Founder of NuevoCloud here. If I read this right, you guys used Cloudflare for http 2. So let me ask you this, when you did your comparison, were all of the images cached (ie: x-cache: hit) at the edge?
The reason I ask is because cloudflare, last I checked, still hasn't implemented http2's client portion. So when a file is not cached, it does this:
Http2 is only used for the short hop between the client and edge node.. then the edge node uses http 1.1 for the connection to the origin server, which may be thousands of miles away.
In other words, in your test, depending on the client location and the origin server location.. your test may have used http 1.1 for the majority of the distance.
If you guys want to rerun this test on our network, we use http2 everywhere... your test would look like this on our network:
client <--http2--> edge node (closest to client) <--http2--> edge node (closest to server) <--http2--> origin server.
So even if your origin server doesn't support http2, it'll only use http 1.1 over the short hop between your server and the closest edge node.
You're welcome to email me if you want to discuss details you don't want to post here.

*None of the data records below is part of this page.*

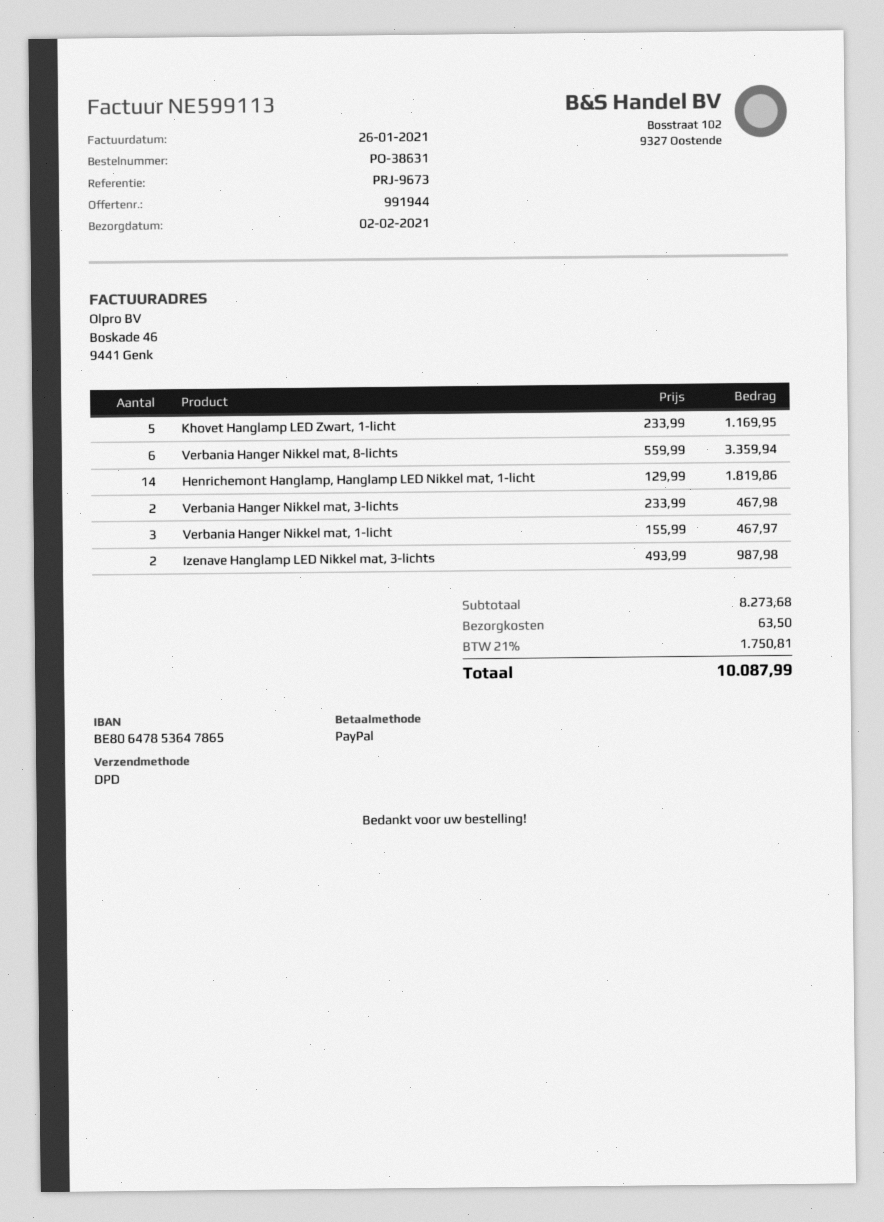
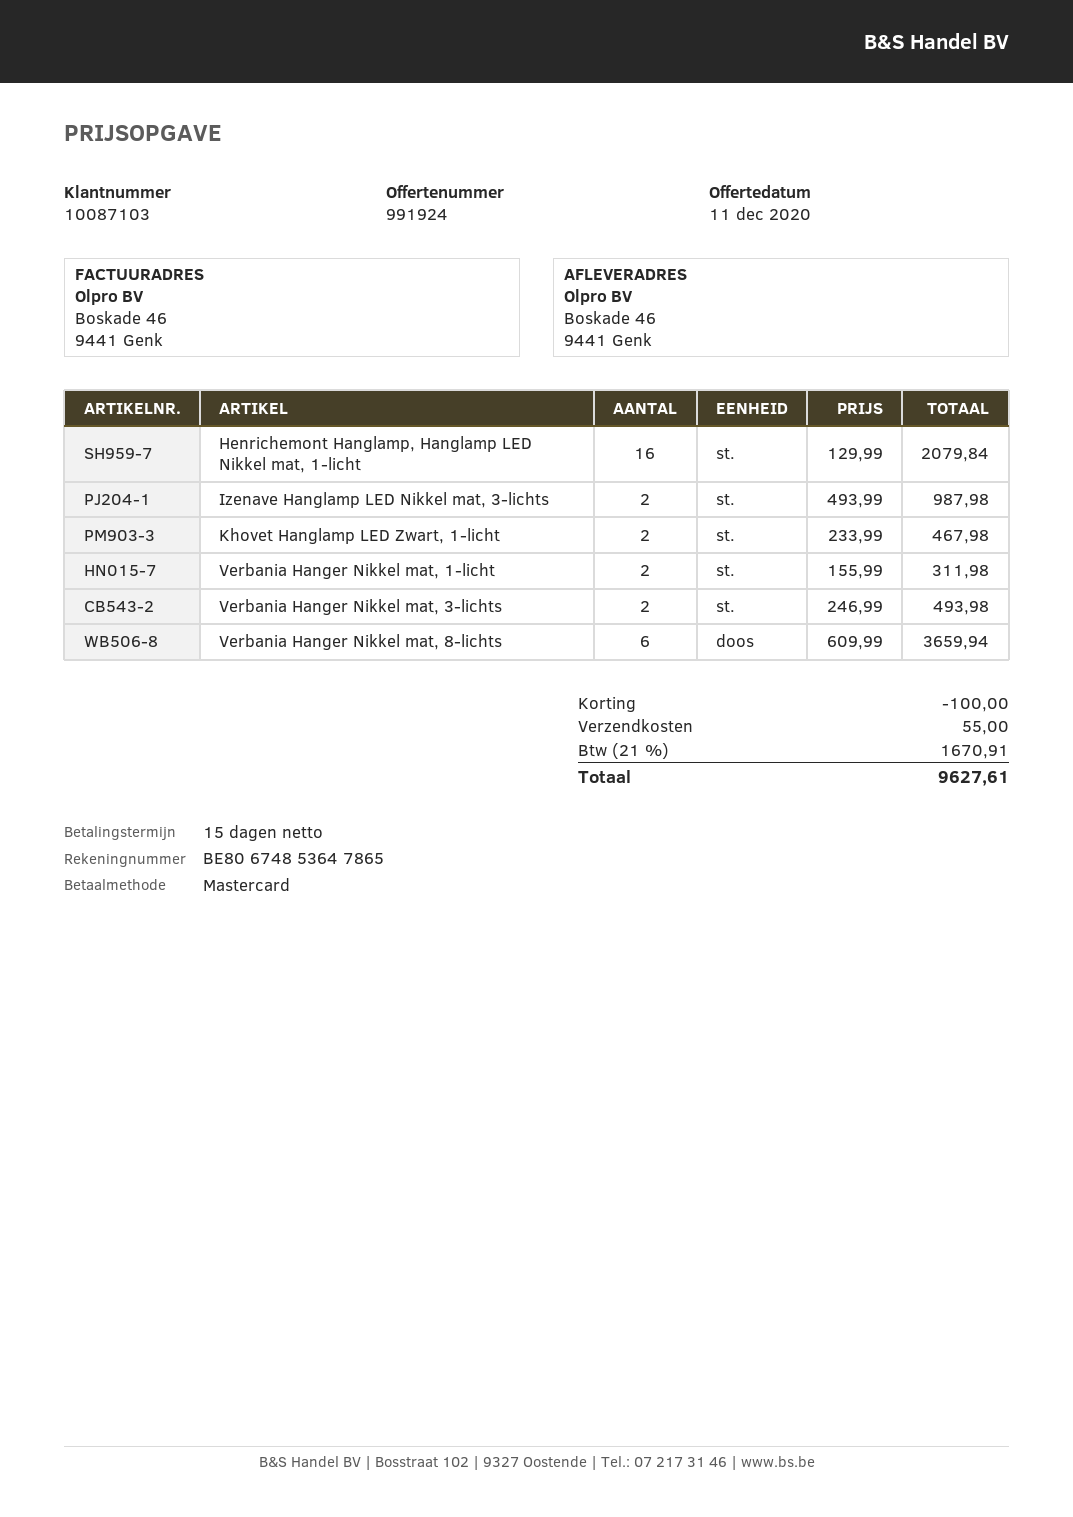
quote number: 991944 -> 991924
payment method: PayPal -> Mastercard
bank account: BE80647853647865 -> BE80674853647865
Khovet Hanglamp LED Zwart, 1-licht: 5 x 233.99 = 1169.95 -> 2 x 233.99 = 467.98
Verbania Hanger Nikkel mat, 8-lichts: 6 x 559.99 = 3359.94 -> 6 x 609.99 = 3659.94
Henrichemont Hanglamp, Hanglamp LED Nikkel mat, 1-licht: 14 x 129.99 = 1819.86 -> 16 x 129.99 = 2079.84
Verbania Hanger Nikkel mat, 3-lichts: 2 x 233.99 = 467.98 -> 2 x 246.99 = 493.98
Verbania Hanger Nikkel mat, 1-licht: 3 x 155.99 = 467.97 -> 2 x 155.99 = 311.98
discount: none -> 100.00
shipping: 63.50 -> 55.00
tax: 21% = 1750.81 -> 21% = 1670.91
total: 10087.99 -> 9627.61

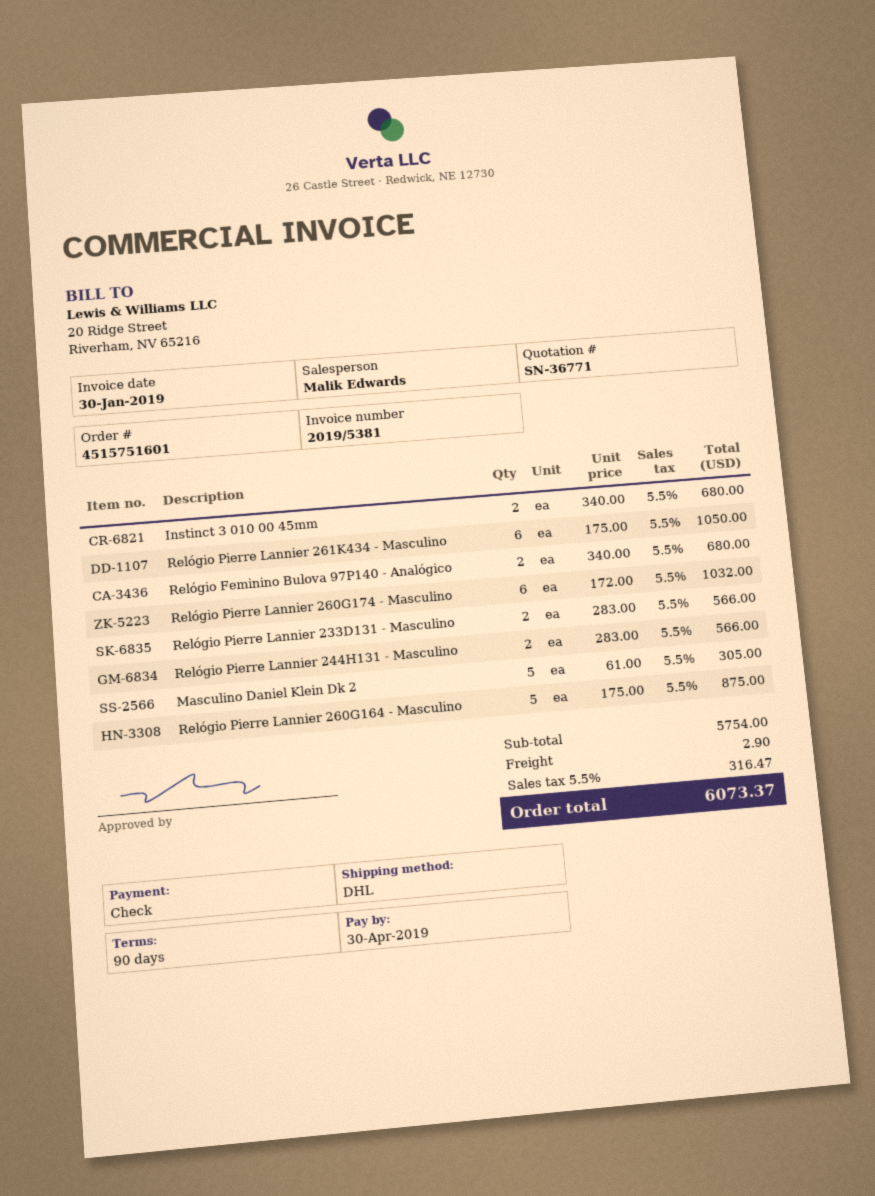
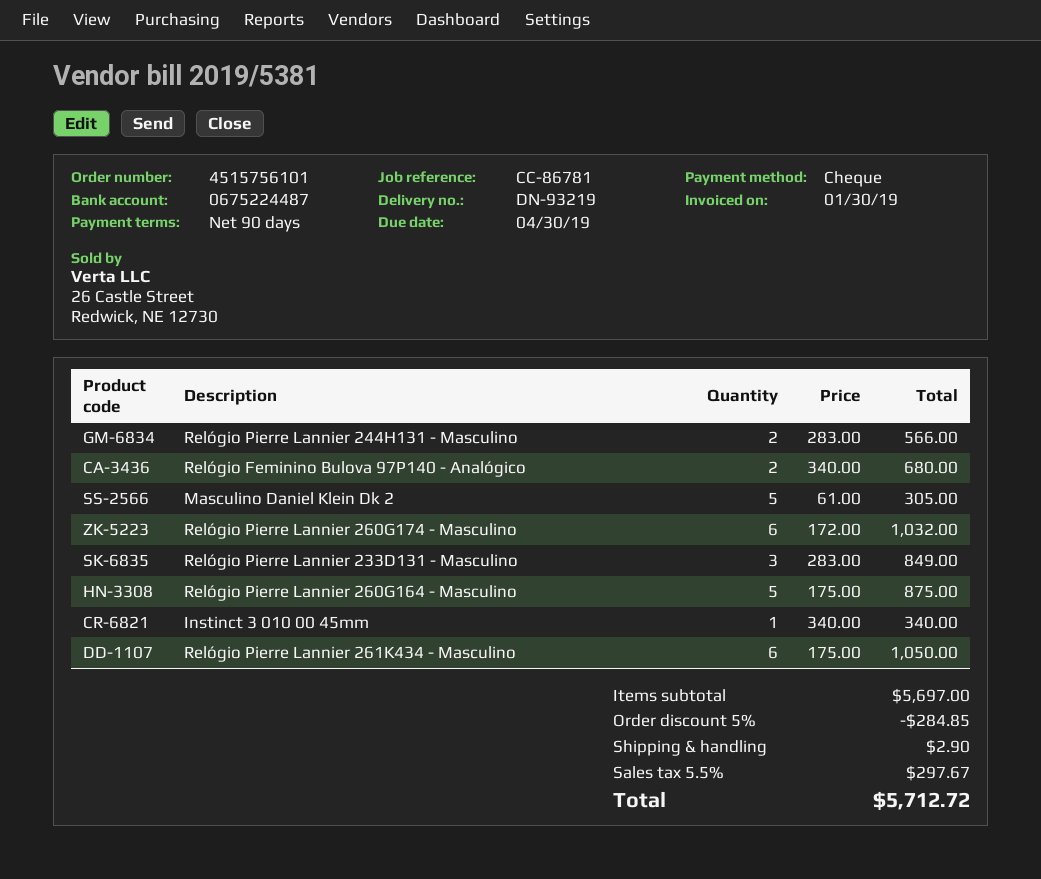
order number: 4515751601 -> 4515756101
Instinct 3 010 00 45mm: 2 x 340.00 = 680.00 -> 1 x 340.00 = 340.00
Relógio Pierre Lannier 233D131 - Masculino: 2 x 283.00 = 566.00 -> 3 x 283.00 = 849.00
subtotal: 5754.00 -> 5697.00
discount: none -> 5% = 284.85
tax: 5.5% = 316.47 -> 5.5% = 297.67
total: 6073.37 -> 5712.72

Edit: I should also mention, that we use multiple http 2 connections between our edge nodes and between the edgenode and origin server... removing that bottleneck. So only the client <--> edge node is a single http 2 connection.
To the best of my knowledge you are correct about how CloudFlare works. For context this data was collected over the period about a month on real production pages with significant traffic.
I did not do any real tests and I might be completely wrong etc. but it seems to me that http2 is going to perform poorly over wireless links like 3g.
With http1 one had N tcp connections, and with the way tcp slowly increases the bandwidth used, and rapidly decreases it when packet is lost, even if any packet were dropped (which will happen quite a lot on 3g) other tcp streams were not delayed, or blocked, and can even utilize the leftover bandwidth, yielded by the stream that lost the packet.
With http2 however there's one tcp connection, so dropped packets will cause under-utilization of the bandwidth. On top of that dropped packets will cause all frames after them, to be delayed in kernel receiving buffer until the dropped packet is retransmitted, while in http1 case they would be available at the app level right away.
HTTP2 being implemented on top of TCP always seemed like a weird choice. It should have been UDP, IMO. That's why network accelerators like PacketZoom make so much sense. Note: I work in PacketZoom, I did not do any in-depth research on HTTP2, and this is my opinion, not necessarily of the company.
This is a real worry, but as with all things the actual behaviour of H2 on lossy networks is more complex than that.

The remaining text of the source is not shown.